Meta is experimenting with using AI to write Wikipedia articles: https://ai.facebook.com/research/publications/generating-full-length-wikipedia-biographies-the-impact-of-gender-bias-on-the-retrieval-based-generation-of-women-biographies 

I personally have a very bad feeling about this. I’m most afraid of this making it easier to spam the encyclopedia with fake information that looks plausible on the surface, and therefore doesn't get fully fact-checked.  This could also create perverse incentives where SEO companies put out false information online to bias Meta's algorithm, and thereby sneak their way in to the encyclopedia. The decision to make this open source seems incredibly foolish to me as well, considering how easily a service like this could be misused. (Edit: It has been pointed out to me that if they made it closed-source that wouldn't be great either, since then we would have no idea what it was doing under the hood. Either way I wouldn't be happy, so I'm not sure their choice counts as a point against them.)

Am I overreacting? Is this actually a good thing? Is this actually way worse than I think it is? Who knows!
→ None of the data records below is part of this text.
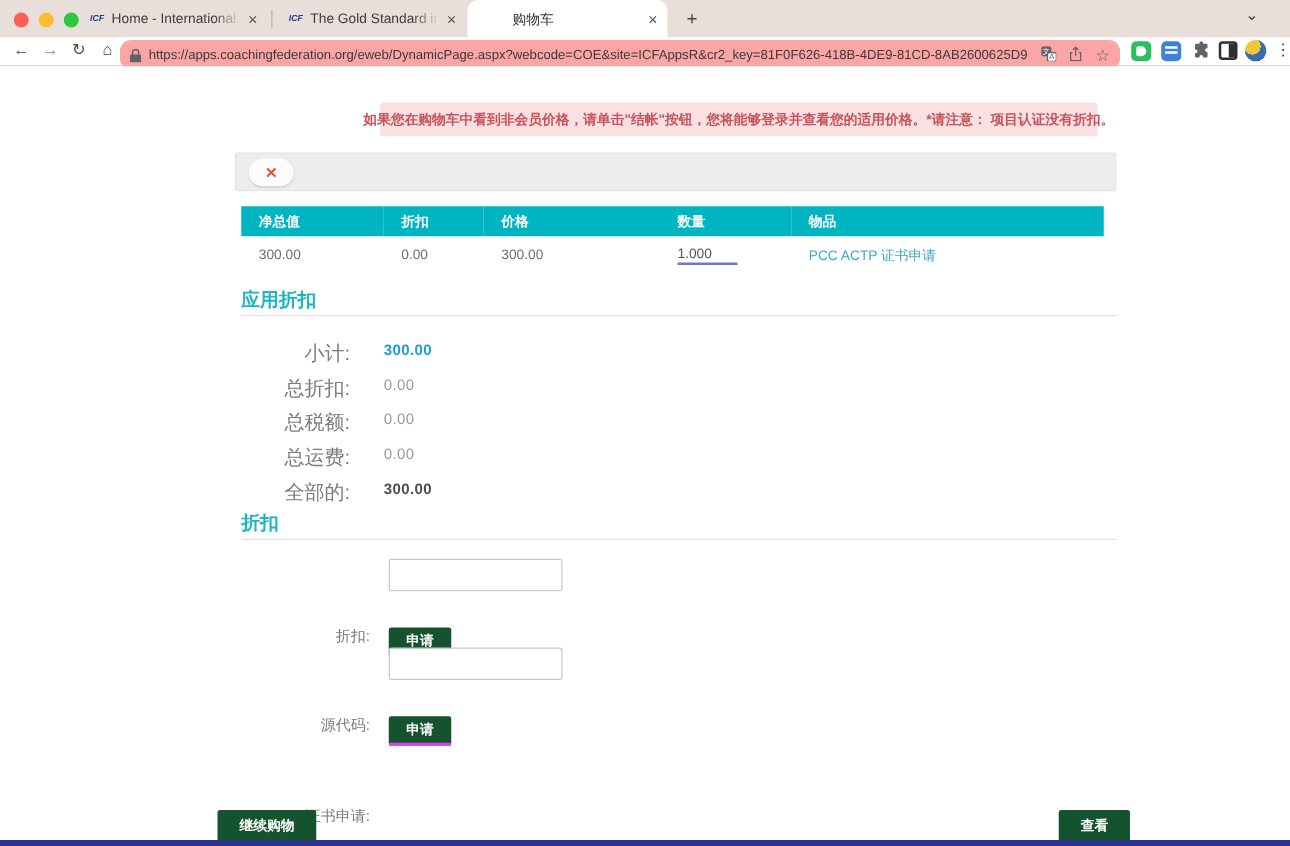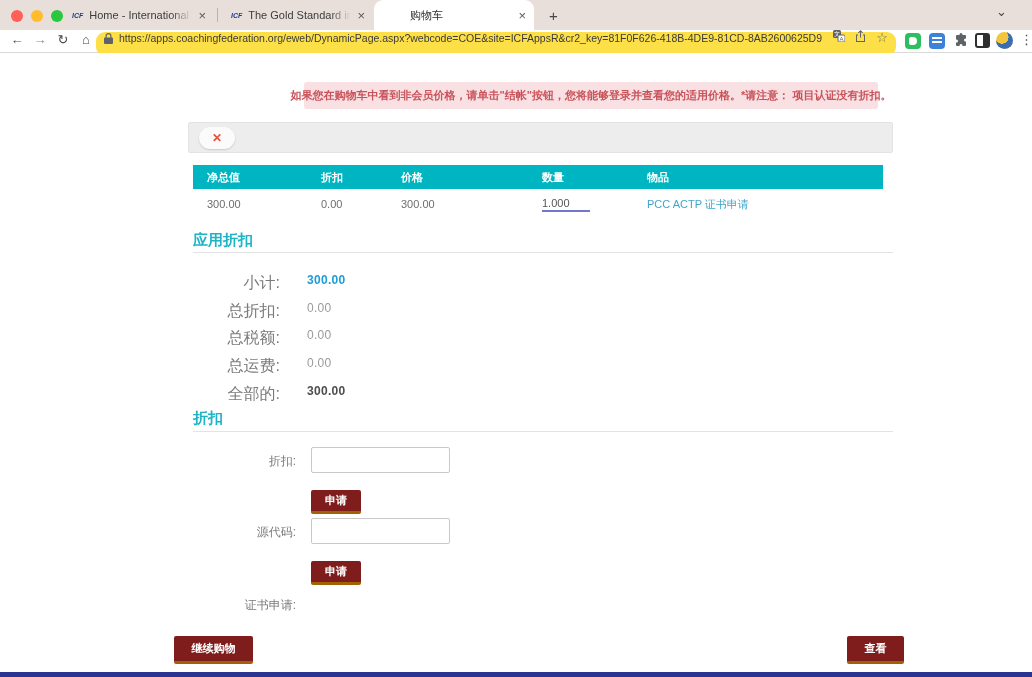"https://apps.coachingfederation.org/eweb" .omnibox { align-items: flex-end -> center; background: #fde047 -> #fca5a5 }
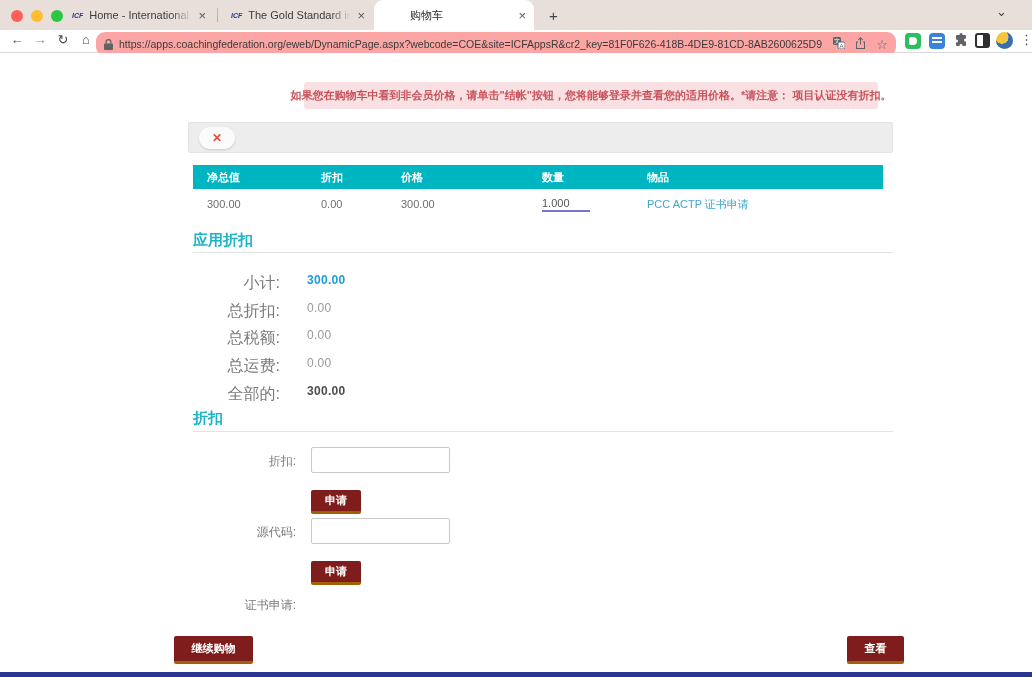"折扣:" .form-label { margin-top: none -> 48px }
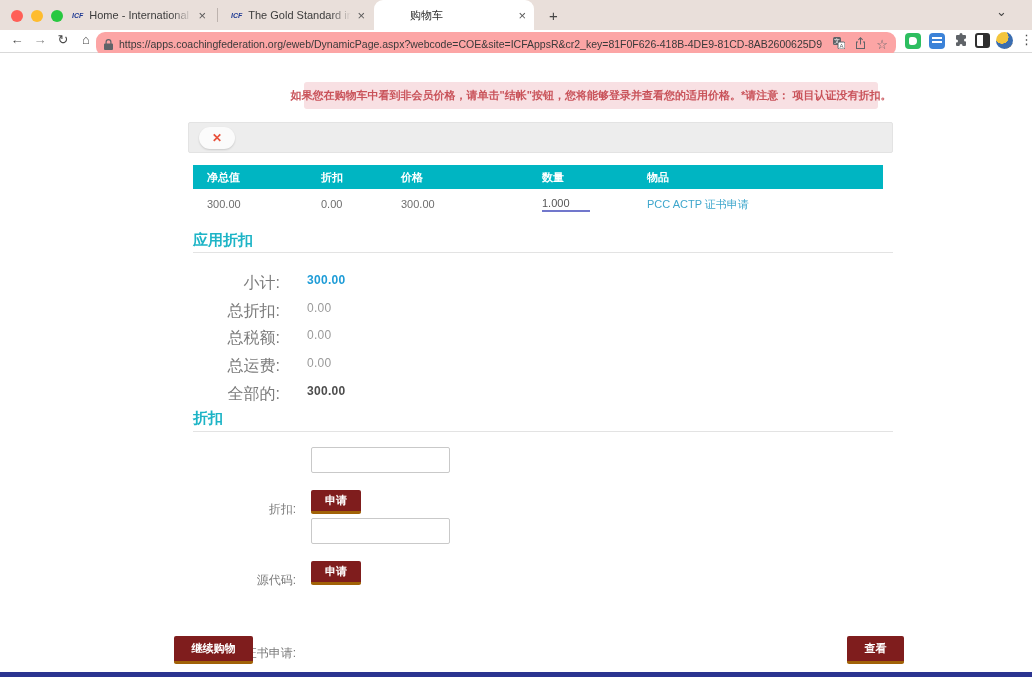"申请" .btn { background: #7f1d1d -> #14532d; border-bottom: 3px solid #a16207 -> 3px solid #d946ef; margin-top: none -> 12px }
What are your thoughts on this? 

New Comment
12 comments, sorted by Click to highlight new comments since: Today at 5:07 AM

FAIR publishing some research into long form text generation is basically unrelated to someone generating wikipedia articles and automatically uploading them. Researchers love using wikipedia in various ways because it's free and pretty high quality, and there's a lot of it. So tons and tons of publications do various things to and with wikipedia data.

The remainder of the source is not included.